(Given entries)
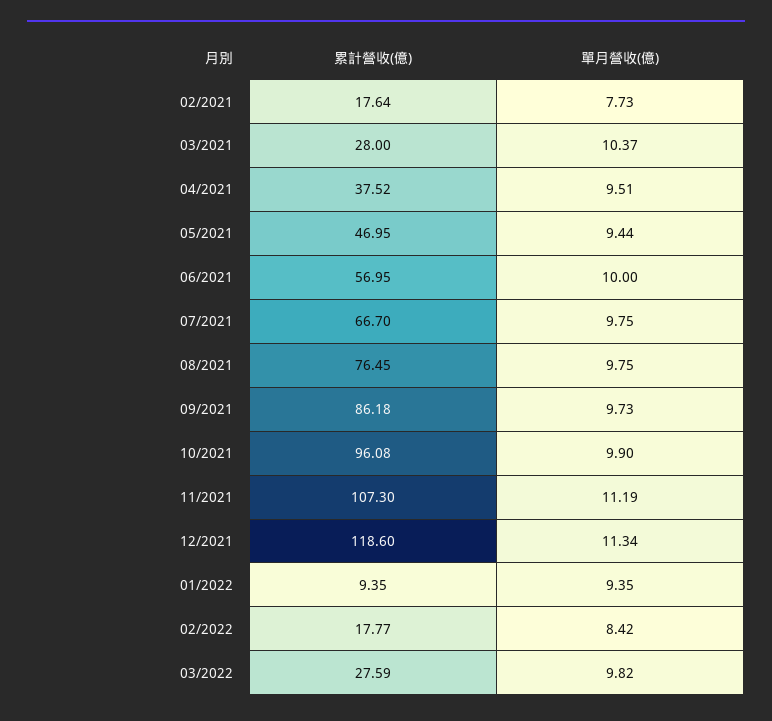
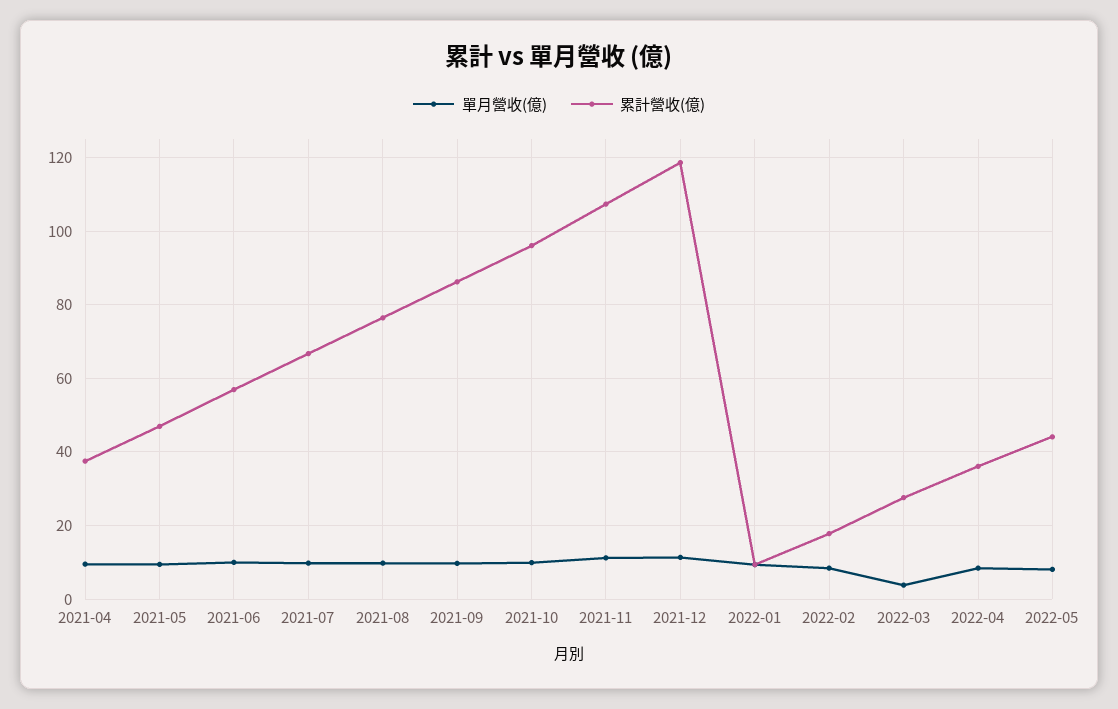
累計營收(億), 02/2021: 17.64 -> none
單月營收(億), 02/2021: 7.73 -> none
累計營收(億), 03/2021: 28 -> none
單月營收(億), 03/2021: 10.37 -> none
單月營收(億), 03/2022: 9.82 -> 4
單月營收(億), 2022-04: none -> 8
累計營收(億), 2022-04: none -> 36
單月營收(億), 2022-05: none -> 8
累計營收(億), 2022-05: none -> 44

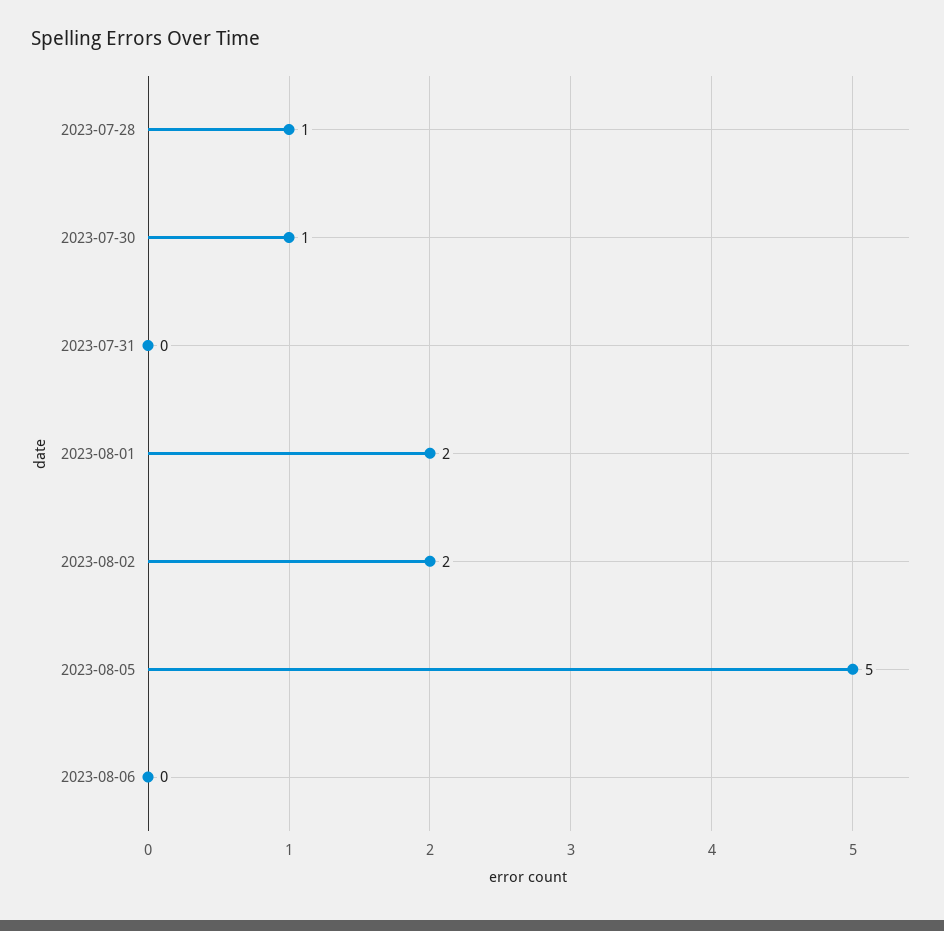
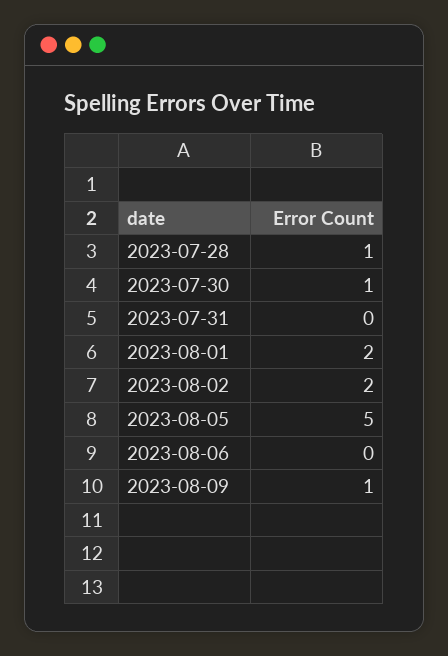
2023-08-09: none -> 1

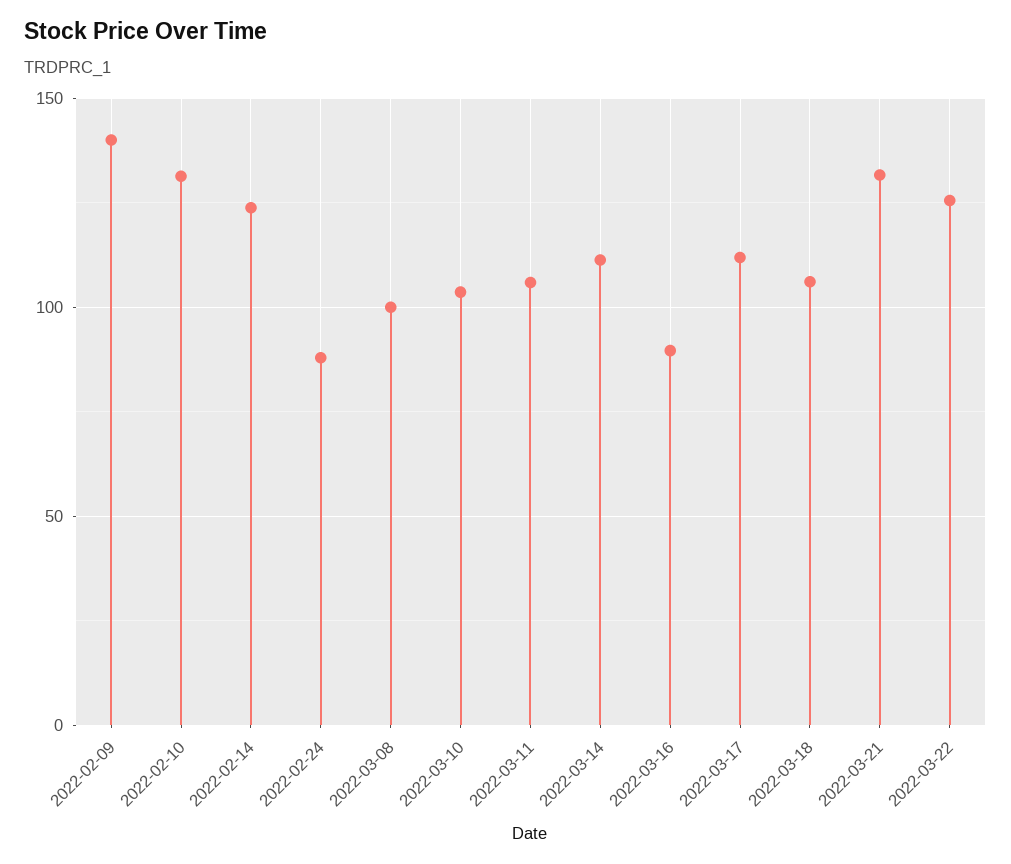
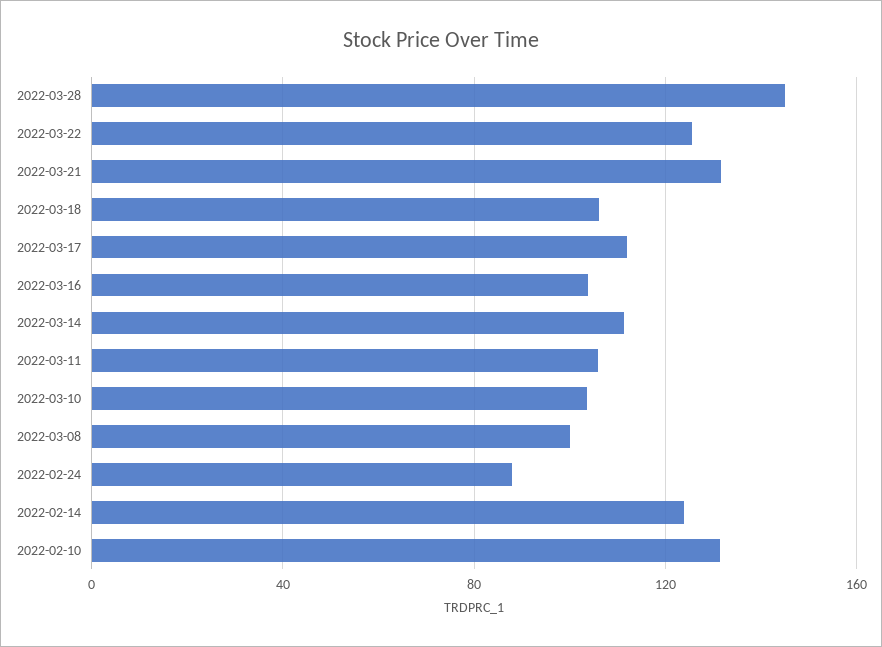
2022-02-09: 140 -> none
2022-03-16: 90 -> 105
2022-03-28: none -> 145

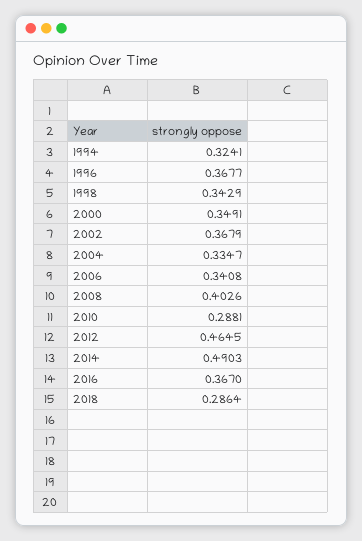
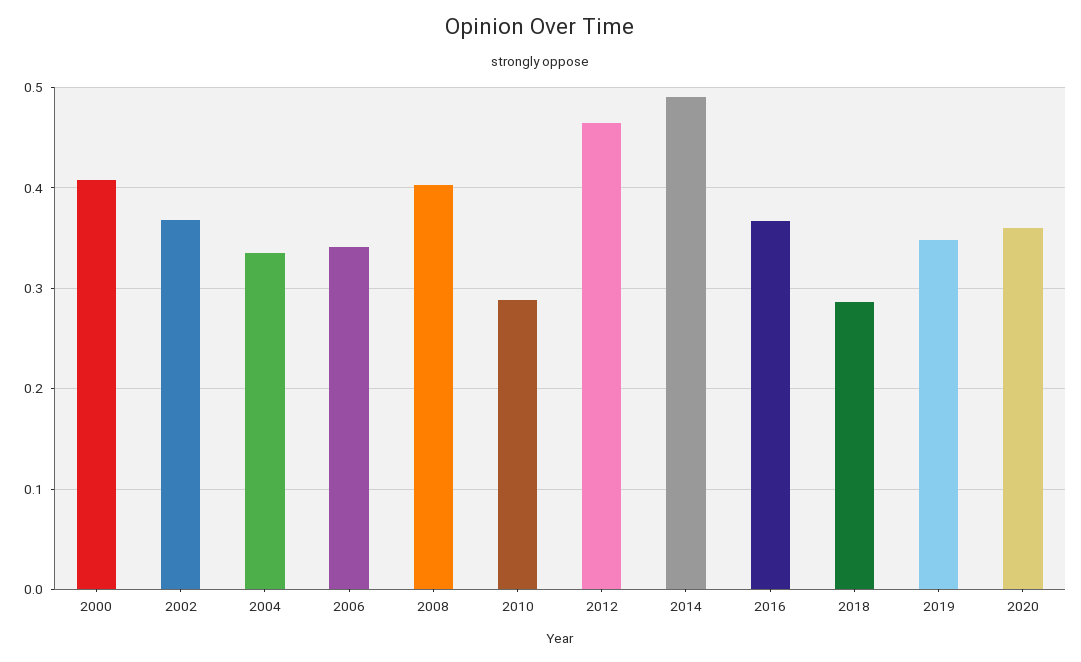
1994: 0.3241 -> none
1996: 0.3677 -> none
1998: 0.3429 -> none
2000: 0.3491 -> 0.41
2019: none -> 0.35
2020: none -> 0.36

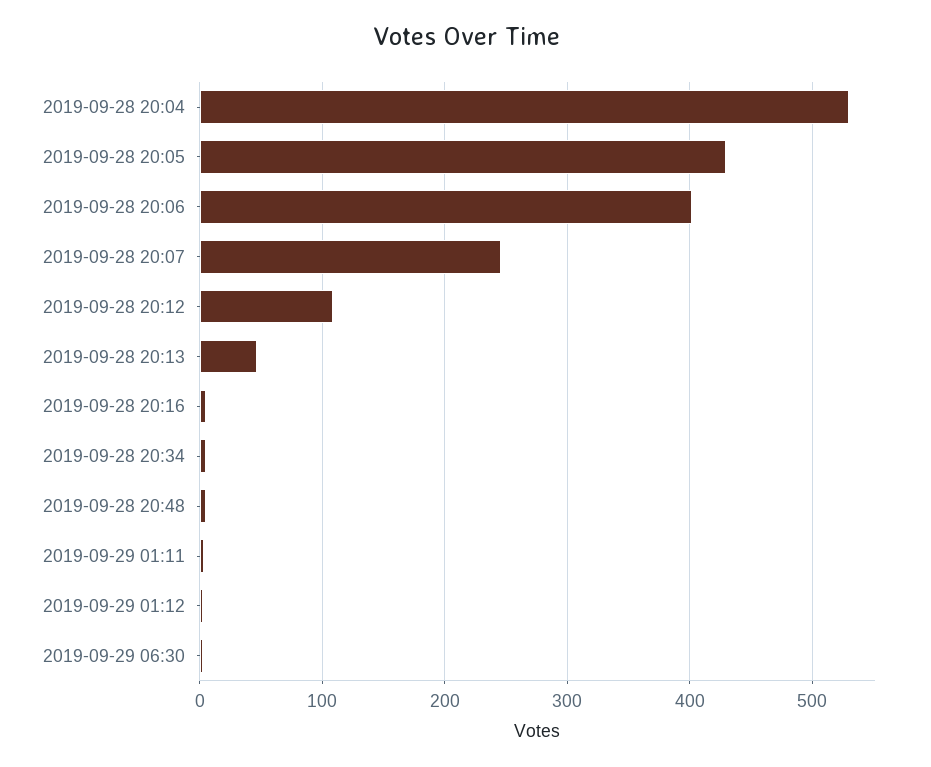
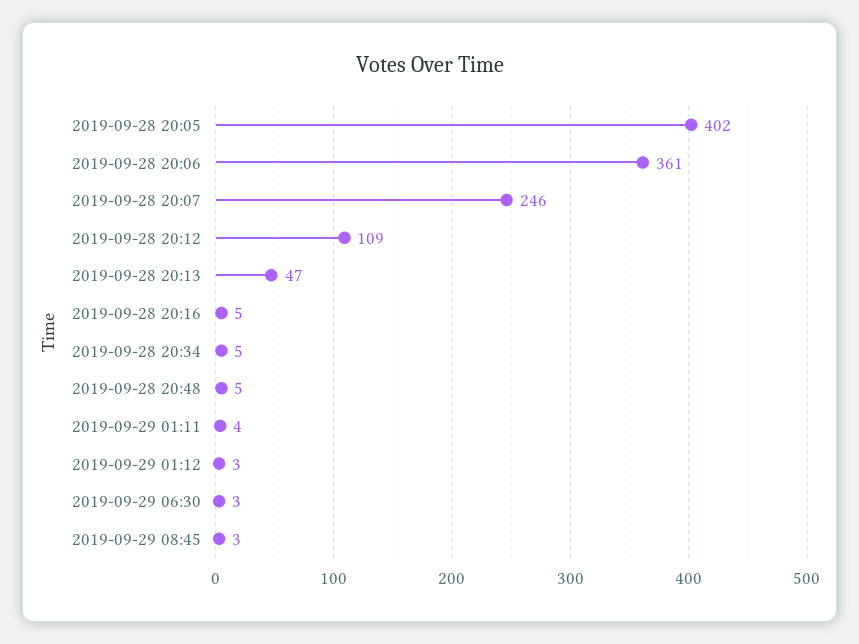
2019-09-28 20:04: 530 -> none
2019-09-28 20:05: 430 -> 402
2019-09-28 20:06: 400 -> 361
2019-09-29 08:45: none -> 3

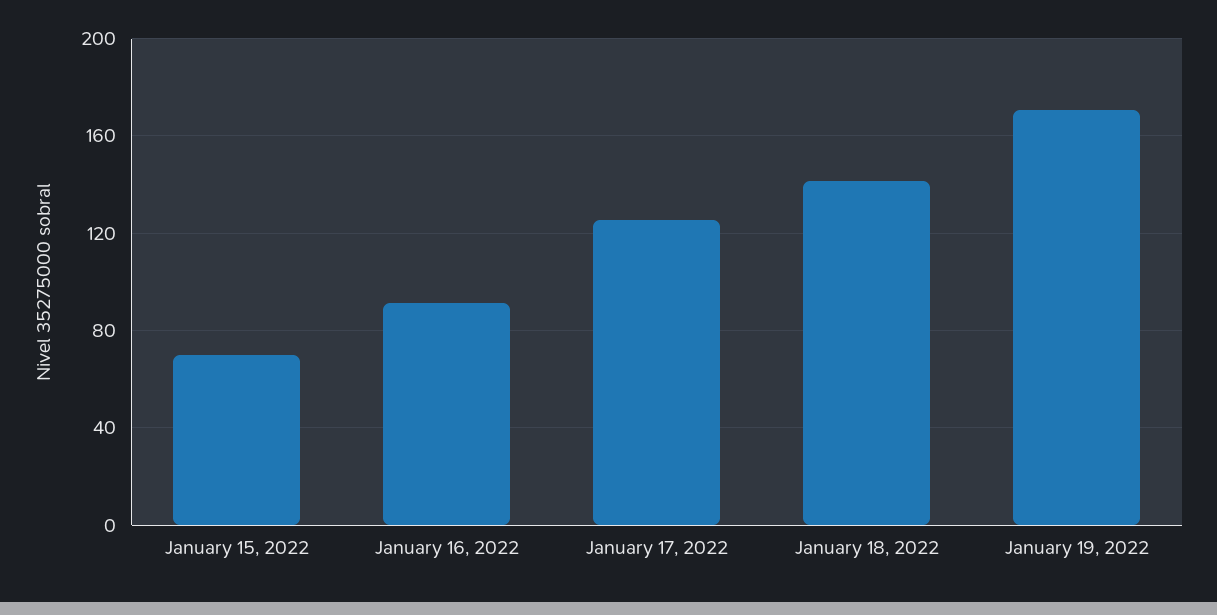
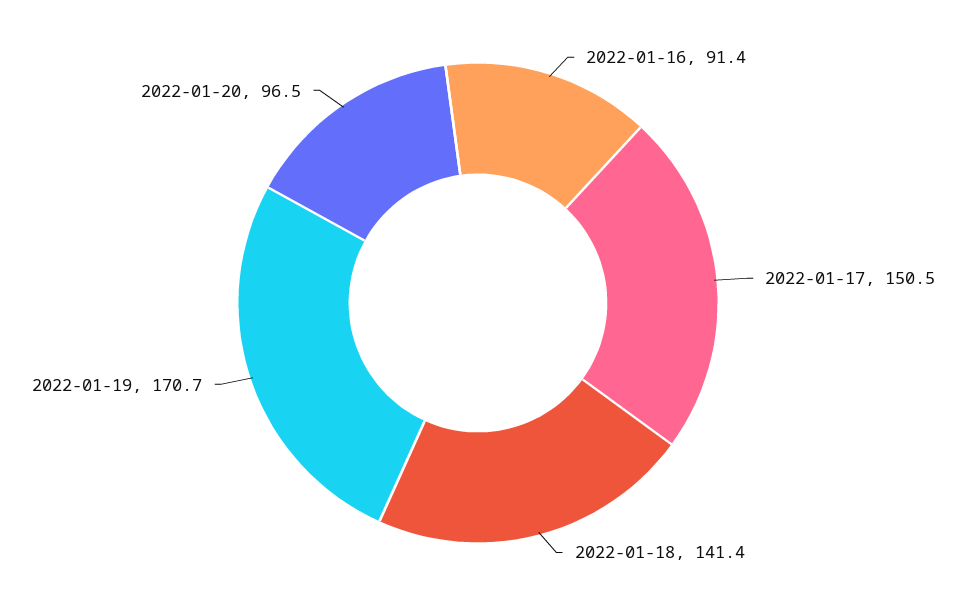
January 15, 2022: 70 -> none
January 17, 2022: 125 -> 150.5
2022-01-20: none -> 96.5

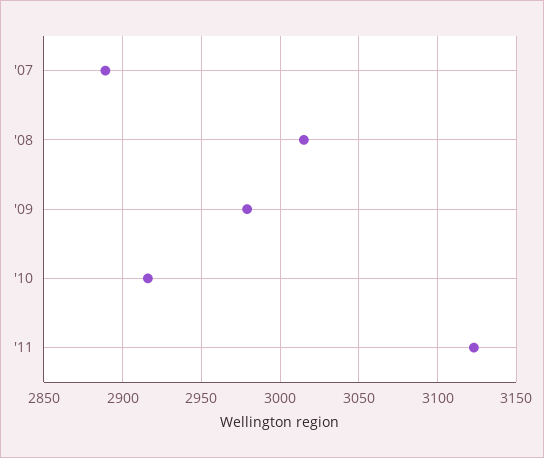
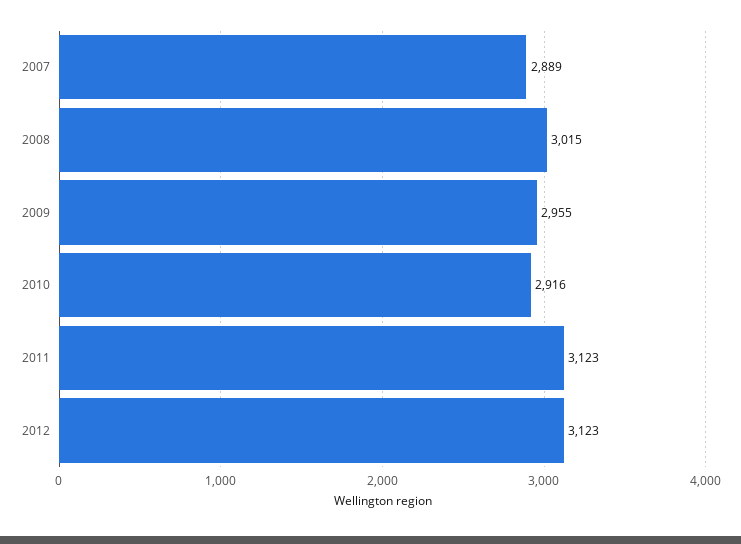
'09: 2980 -> 2955
2012: none -> 3123

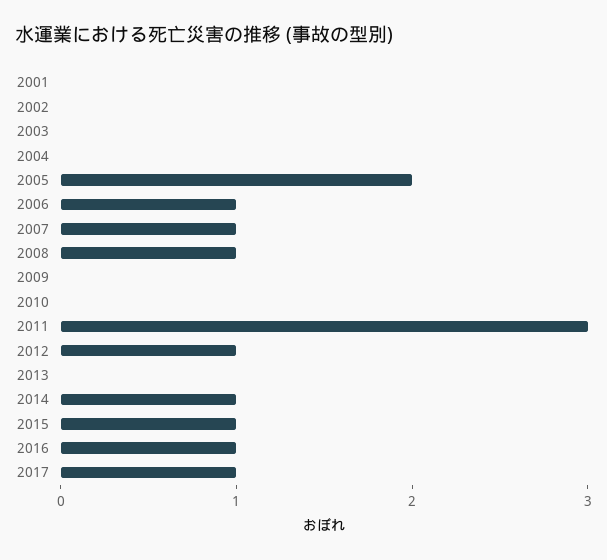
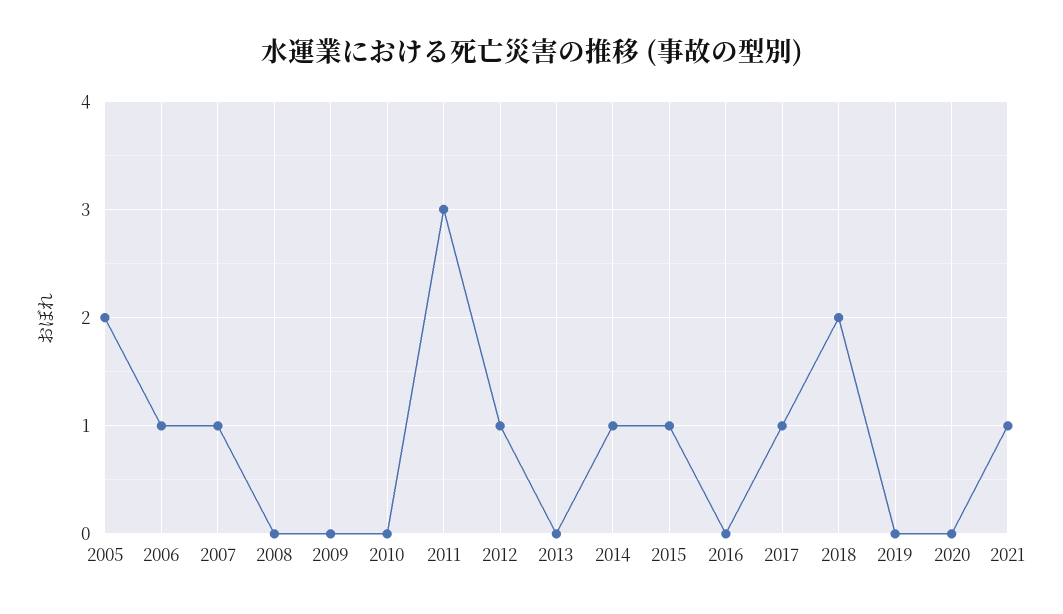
2001: 0 -> none
2002: 0 -> none
2003: 0 -> none
2004: 0 -> none
2008: 1 -> 0
2016: 1 -> 0
2018: none -> 2
2019: none -> 0
2020: none -> 0
2021: none -> 1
(End Given entries)
◆ **Required action**
Find how many lines in the entries include the string "累計營收", and state only the number.

◆ **Solution to this task**
4